In just the past two weeks, humanitarian partners in the Kongolo and Mbulula health zones, have recorded 243 incidents of rape, 48 of which involved minors, in 12 different villages
The United Nations raised the alarm on Friday over widespread, systematic sexual violence in the southeastern Democratic Republic of Congo, saying women were reporting armed groups carrying out mass rape.
UNHCR, the UN refugee agency, said its staff were hearing horrific testimonies from forcibly displaced persons in the DR Congo's Tanganyika Province.
The agency is "gravely concerned about incidents of widespread and systematic sexual violence against Congolese women and girls", spokeswoman Shabia Mantoo told reporters in Geneva.

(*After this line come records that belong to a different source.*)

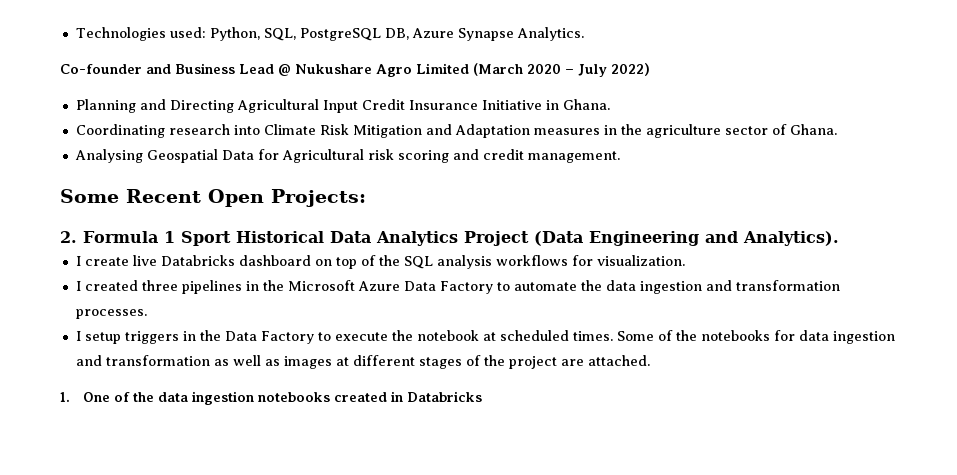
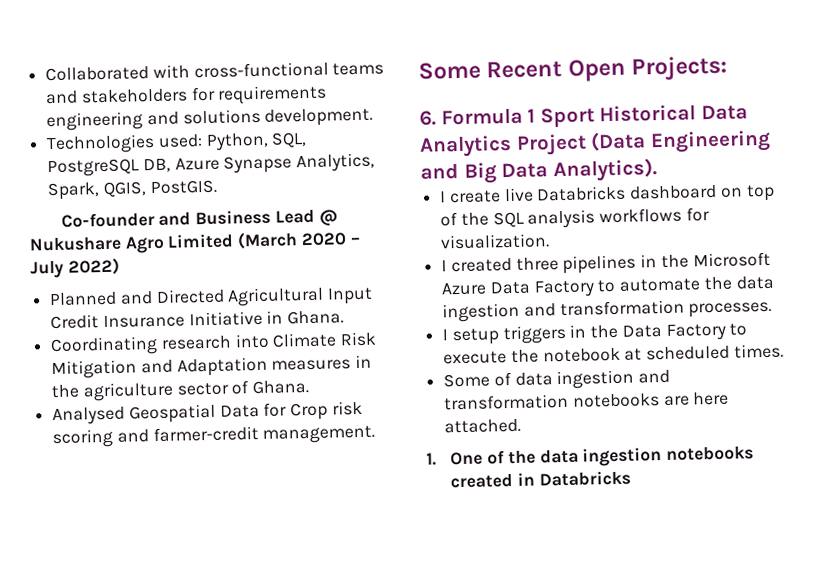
+ Collaborated with cross-functional teams and stakeholders for requirements engineering and solutions development.
- Technologies used: Python, SQL, PostgreSQL DB, Azure Synapse Analytics.
+ Technologies used: Python, SQL, PostgreSQL DB, Azure Synapse Analytics, Spark, QGIS, PostGIS.
- Planning and Directing Agricultural Input Credit Insurance Initiative in Ghana.
+ Planned and Directed Agricultural Input Credit Insurance Initiative in Ghana.
- Analysing Geospatial Data for Agricultural risk scoring and credit management.
+ Analysed Geospatial Data for Crop risk scoring and farmer-credit management.
- 2. Formula 1 Sport Historical Data Analytics Project (Data Engineering and Analytics).
+ 6. Formula 1 Sport Historical Data Analytics Project (Data Engineering and Big Data Analytics).
- I setup triggers in the Data Factory to execute the notebook at scheduled times. Some of the notebooks for data ingestion and transformation as well as images at different stages of the project are attached.
+ I setup triggers in the Data Factory to execute the notebook at scheduled times.
+ Some of data ingestion and transformation notebooks are here attached.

"In just the past two weeks, humanitarian partners in the Kongolo and Mbulula health zones, have recorded 243 incidents of rape, 48 of which involved minors, in 12 different villages."
The actual figures are thought to be even higher as reporting of gender-based violence remains a taboo in most communities.
"The attacks are reportedly being carried out by rival armed groups competing to maintain control over mining areas -- especially gold mines -- and as retaliation against government-led military operations," said Mantoo.
"Civilians find themselves trapped in the middle of intense confrontations between different groups.
"Our staff have heard horrific testimonies of extreme violence. Forcibly displaced persons have accused armed groups of carrying out mass rape as women attempt to flee their homes."
She said some women and girls had been abducted and used as sex slaves, while ransoms have been demanded from families in exchange for their freedom.
According to UN estimates, nearly 310,000 people have been uprooted by insecurity and violence and are currently displaced in Tanganyika Province.
Mantoo said more than 23,000 people had been displaced since May in the province's northern Kongolo Territory alone, according to local authorities, with most having fled insecurity multiple times.
The UNHCR called on the authorities to scale up security in the so-called "triangle of death" in the wider region to protect civilians, allow humanitarian access, and launch investigations to bring the perpetrators to justice.
The agency said it had received 36 percent of the $205 million needed for its operations in the DR Congo.